--- ASSIGNMENT ---
Once the line with "subtotal: 10606.82 -> 10775.72" is found in the data, output it and each following line exactly, up to and including the line with "total: 11561.43 -> 11745.53", and nothing before or after.

--- SOURCE MATERIAL ---
☆ ☆ ☆ ☆ ☆ ☆ ☆

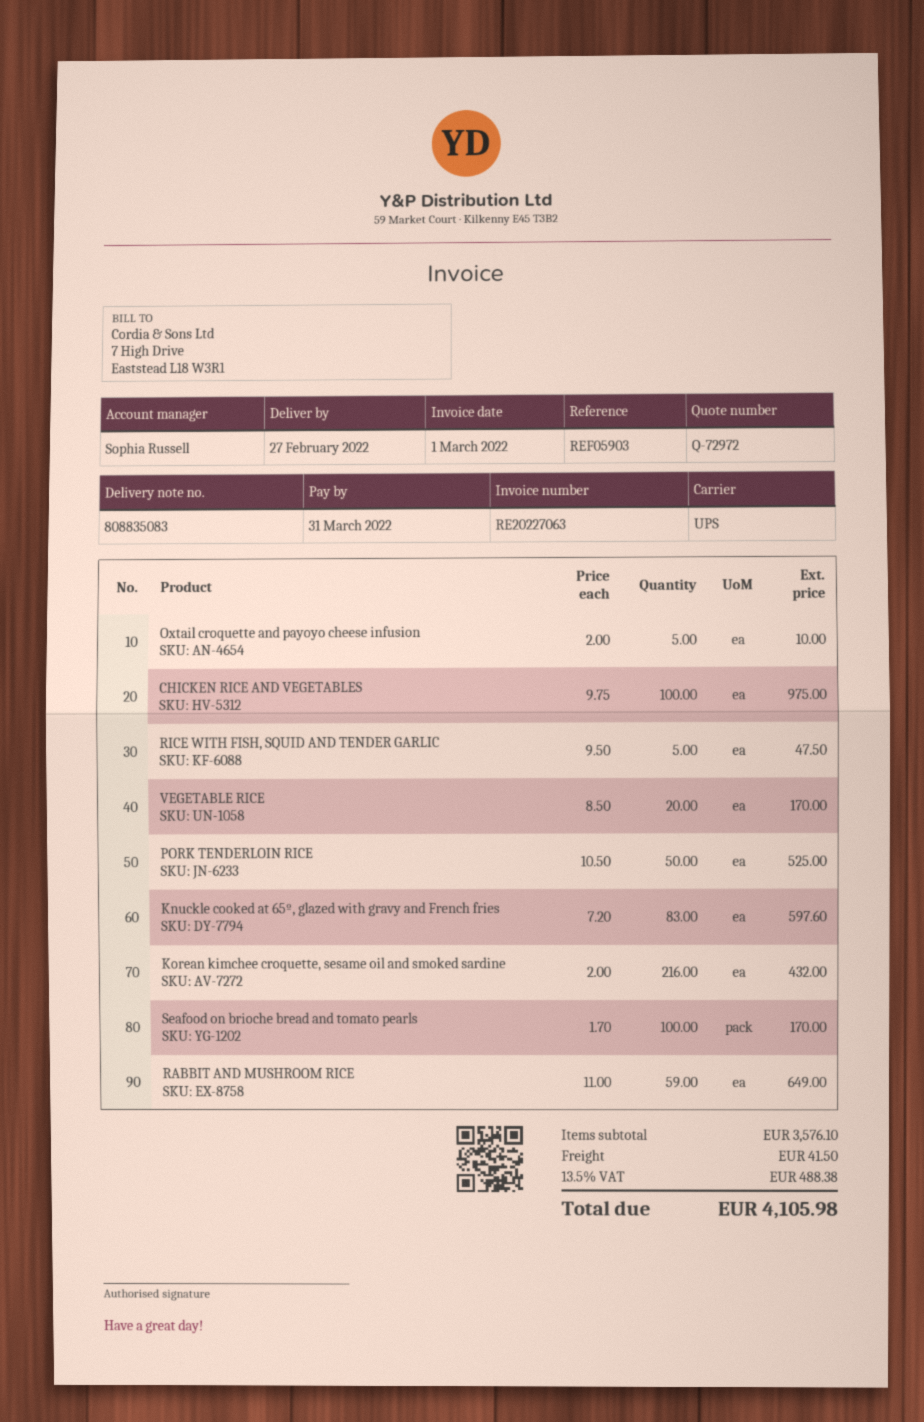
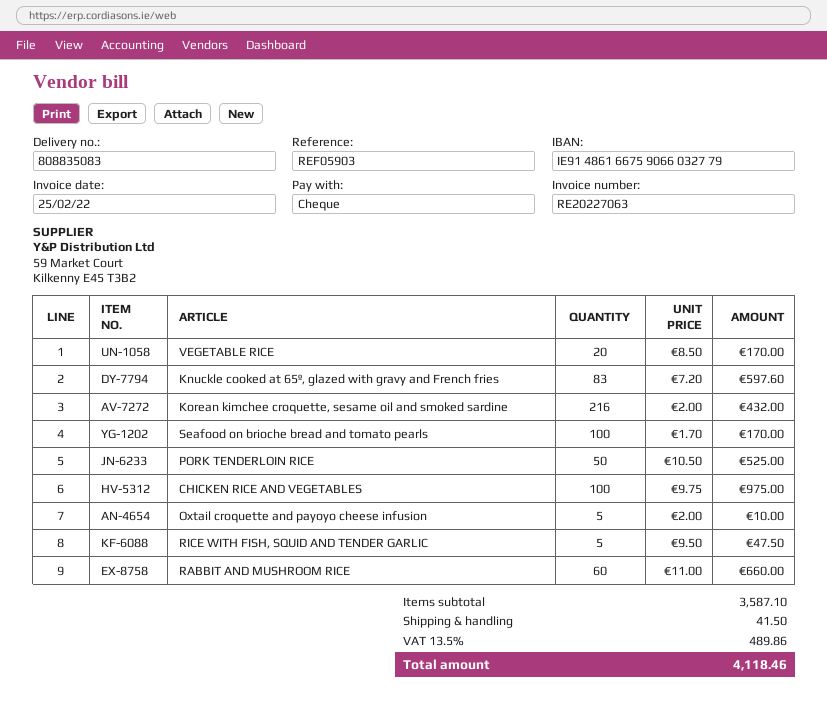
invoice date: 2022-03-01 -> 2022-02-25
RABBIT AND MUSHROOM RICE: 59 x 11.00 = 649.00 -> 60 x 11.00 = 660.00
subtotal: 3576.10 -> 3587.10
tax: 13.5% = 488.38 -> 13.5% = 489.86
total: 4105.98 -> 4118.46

☆ ☆ ☆ ☆ ☆ ☆ ☆

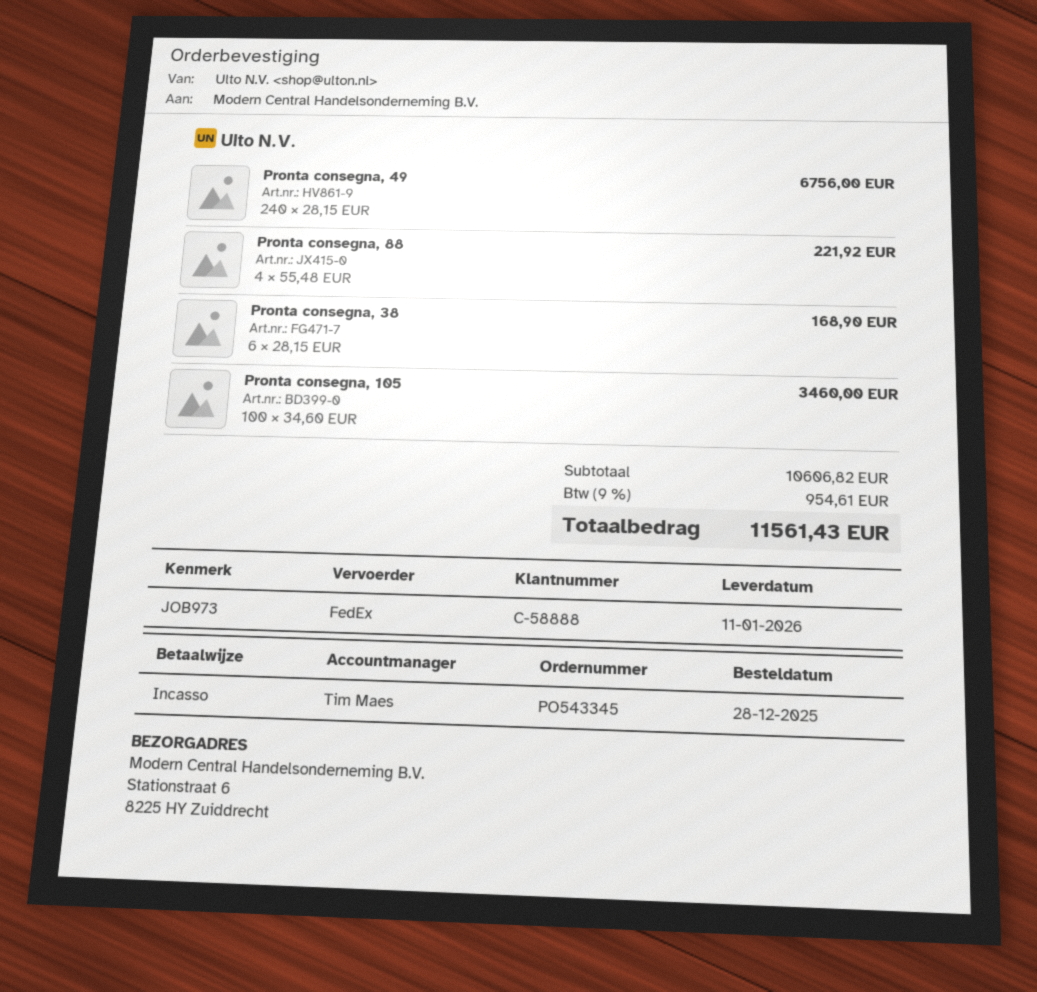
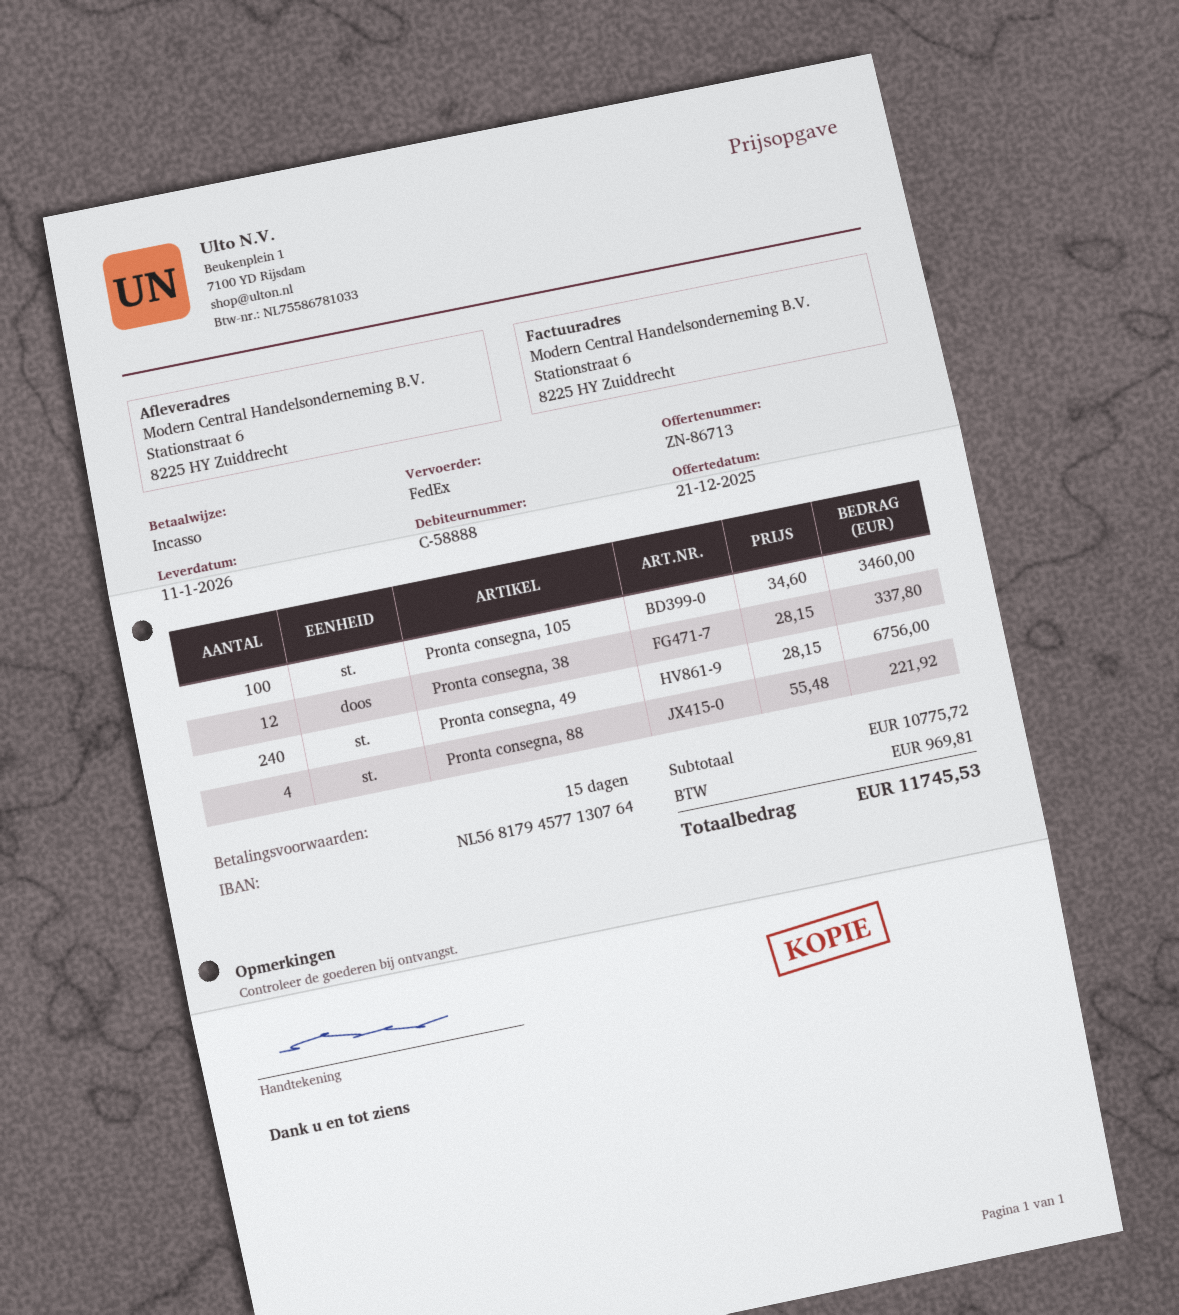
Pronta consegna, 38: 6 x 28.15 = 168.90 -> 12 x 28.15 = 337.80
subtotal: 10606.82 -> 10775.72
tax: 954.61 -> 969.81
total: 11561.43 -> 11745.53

☆ ☆ ☆ ☆ ☆ ☆ ☆

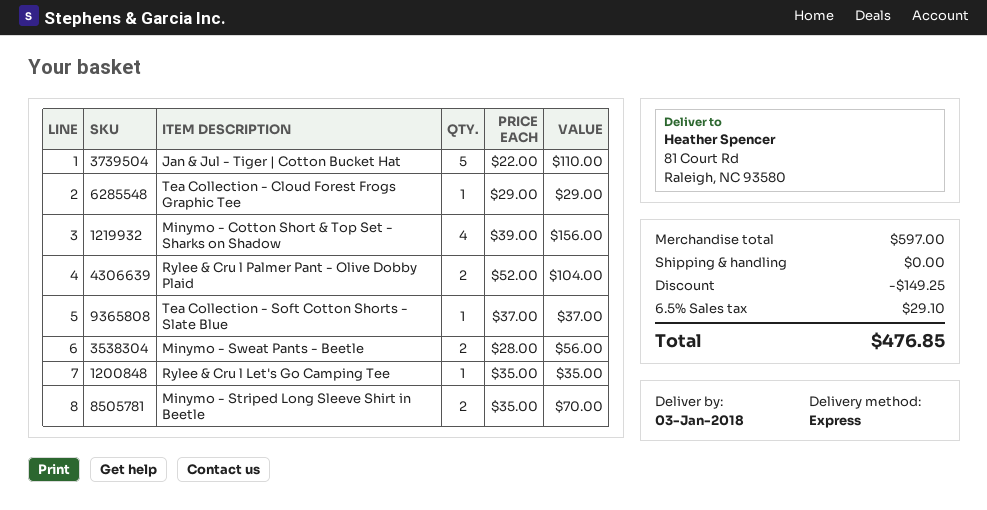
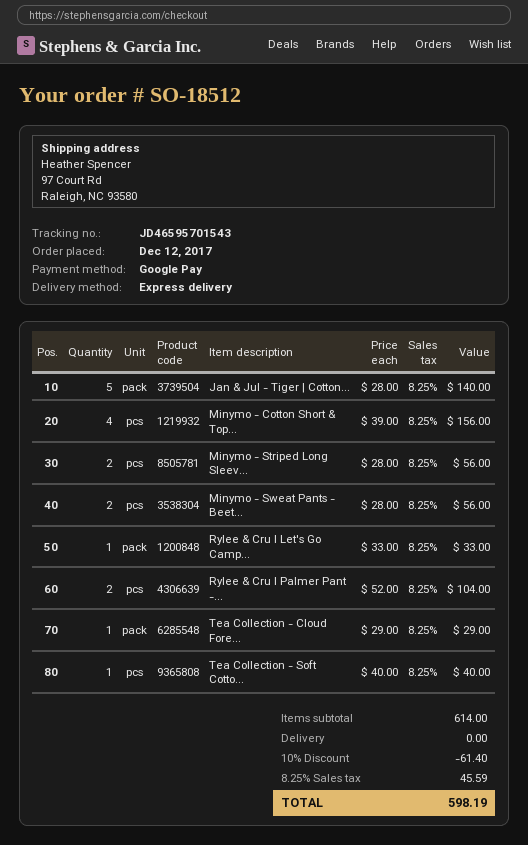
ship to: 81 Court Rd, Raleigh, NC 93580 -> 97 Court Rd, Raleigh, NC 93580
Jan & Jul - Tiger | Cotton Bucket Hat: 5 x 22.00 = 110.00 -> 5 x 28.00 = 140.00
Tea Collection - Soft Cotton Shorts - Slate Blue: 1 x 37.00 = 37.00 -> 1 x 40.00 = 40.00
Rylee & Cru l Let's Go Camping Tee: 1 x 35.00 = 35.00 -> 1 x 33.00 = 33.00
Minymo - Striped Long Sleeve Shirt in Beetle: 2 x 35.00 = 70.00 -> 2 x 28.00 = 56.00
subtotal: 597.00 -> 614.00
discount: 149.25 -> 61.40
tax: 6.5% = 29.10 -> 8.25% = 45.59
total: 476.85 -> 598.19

☆ ☆ ☆ ☆ ☆ ☆ ☆

--- ANSWER FOR THE TASK ---
subtotal: 10606.82 -> 10775.72
tax: 954.61 -> 969.81
total: 11561.43 -> 11745.53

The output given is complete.